There are two important processes here: pre_check_type and final_check_type. The parameter of pre_check_type is straightforward, which is the value to be checked. Recursive checks are not allowed during this process.

  1. If the type supports recursion, an empty structure is created and the newly created object is returned.
  2. Otherwise, None is returned, indicating that direct recursion is not supported

Current_result is the return value of pre_check_type. If pre_check_type returns an object other than None, The procedure should modify the object and return the same reference; Otherwise a new object should be returned. Recursive_check_type is a recursive_check_type function that performs recursive type checks and conversions. In this function, self-referential or self-referential logic is automatically handled. The implementation details are enclosed in a closure called RECURsive_check_type. This makes it very easy to extend a type.

After this step, we can subclass the CustomizedChecker from dict and list, and the logic in the main function is much cleaner:

def _customized_check(checker):
        if check_id in list_loop:
            raise TypeMismatchException(value, type_)
        current_result = checker.pre_check_type(value)
        if current_result is None:
            # Prevent an infinite loop
            list_loop.add(check_id)
            try:
                current_result = checker.final_check_type(value, None, lambda value, type: _check_type_inner(value, type, _recursive_check))
            finally:
                list_loop.discard(check_id)
        else:
            current_check[check_id] = current_result
            # backup succedded check: it may depends on current result. If the type match fails, revert all succeeded check
            _new_recursive_check = (current_check, dict(succeded_check), failed_check, set())
            checker.final_check_type(value, current_result, lambda value, type: _check_type_inner(value, type, _new_recursive_check))
            # copy succeeded checks
            succeded_check.clear()
            succeded_check.update(_new_recursive_check[1])                
return current_resultCopy the code

With the new engineering oriented interface, you don’t have to worry about doing things wrong when doing custom extensions.

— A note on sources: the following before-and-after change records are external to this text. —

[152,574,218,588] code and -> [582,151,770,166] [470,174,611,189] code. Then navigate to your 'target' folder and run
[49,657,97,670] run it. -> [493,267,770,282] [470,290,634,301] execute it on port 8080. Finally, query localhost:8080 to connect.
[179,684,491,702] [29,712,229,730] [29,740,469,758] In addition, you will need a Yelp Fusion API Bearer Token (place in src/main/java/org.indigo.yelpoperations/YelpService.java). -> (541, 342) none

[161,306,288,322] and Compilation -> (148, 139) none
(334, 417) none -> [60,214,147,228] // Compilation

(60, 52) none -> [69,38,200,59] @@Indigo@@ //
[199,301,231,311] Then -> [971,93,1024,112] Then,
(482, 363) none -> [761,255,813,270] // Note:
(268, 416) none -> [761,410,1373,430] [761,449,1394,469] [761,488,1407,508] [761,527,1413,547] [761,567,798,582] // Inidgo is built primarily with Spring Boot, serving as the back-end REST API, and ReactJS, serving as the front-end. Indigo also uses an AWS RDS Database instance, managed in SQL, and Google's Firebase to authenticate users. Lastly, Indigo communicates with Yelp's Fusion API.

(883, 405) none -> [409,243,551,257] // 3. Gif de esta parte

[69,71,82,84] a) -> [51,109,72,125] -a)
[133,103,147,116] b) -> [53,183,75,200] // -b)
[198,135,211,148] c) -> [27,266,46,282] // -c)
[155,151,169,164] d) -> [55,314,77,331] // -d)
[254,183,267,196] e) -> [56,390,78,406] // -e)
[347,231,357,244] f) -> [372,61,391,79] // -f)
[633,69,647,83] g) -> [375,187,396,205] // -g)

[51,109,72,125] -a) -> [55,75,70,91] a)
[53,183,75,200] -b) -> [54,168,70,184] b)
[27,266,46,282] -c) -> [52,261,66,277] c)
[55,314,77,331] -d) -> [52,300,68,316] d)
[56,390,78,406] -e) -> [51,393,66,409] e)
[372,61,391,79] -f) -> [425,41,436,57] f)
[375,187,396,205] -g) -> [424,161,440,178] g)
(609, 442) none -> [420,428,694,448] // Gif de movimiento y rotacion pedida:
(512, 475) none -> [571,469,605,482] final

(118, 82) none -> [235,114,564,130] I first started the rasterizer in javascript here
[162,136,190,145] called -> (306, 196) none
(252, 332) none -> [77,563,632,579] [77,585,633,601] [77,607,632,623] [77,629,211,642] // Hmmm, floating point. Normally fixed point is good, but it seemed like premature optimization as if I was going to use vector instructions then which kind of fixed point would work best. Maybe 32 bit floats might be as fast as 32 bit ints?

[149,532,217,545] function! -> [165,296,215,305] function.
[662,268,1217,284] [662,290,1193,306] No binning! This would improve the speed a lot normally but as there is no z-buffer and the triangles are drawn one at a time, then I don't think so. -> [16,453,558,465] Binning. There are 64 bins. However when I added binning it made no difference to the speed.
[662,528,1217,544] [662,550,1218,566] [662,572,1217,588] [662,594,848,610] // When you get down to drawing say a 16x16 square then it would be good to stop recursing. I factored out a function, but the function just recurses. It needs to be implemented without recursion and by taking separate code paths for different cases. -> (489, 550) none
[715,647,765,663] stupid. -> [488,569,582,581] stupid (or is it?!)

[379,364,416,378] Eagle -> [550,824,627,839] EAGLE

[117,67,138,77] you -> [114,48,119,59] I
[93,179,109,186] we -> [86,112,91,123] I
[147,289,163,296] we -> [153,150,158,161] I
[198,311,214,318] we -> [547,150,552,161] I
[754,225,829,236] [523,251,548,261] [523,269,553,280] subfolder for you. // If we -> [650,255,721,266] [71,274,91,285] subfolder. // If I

To what extent does the new version extend its functionality? There is an example in the code that can examine a single linked list and convert it to a two-way list… This is not the limit, in fact it can also convert multi-fork trees to binary trees (children to left subtrees, brothers to right subtrees), edge lists to adjacency lists, recursive structures to non-recursive structures with ids, and so on…

It’s basically a new programming language.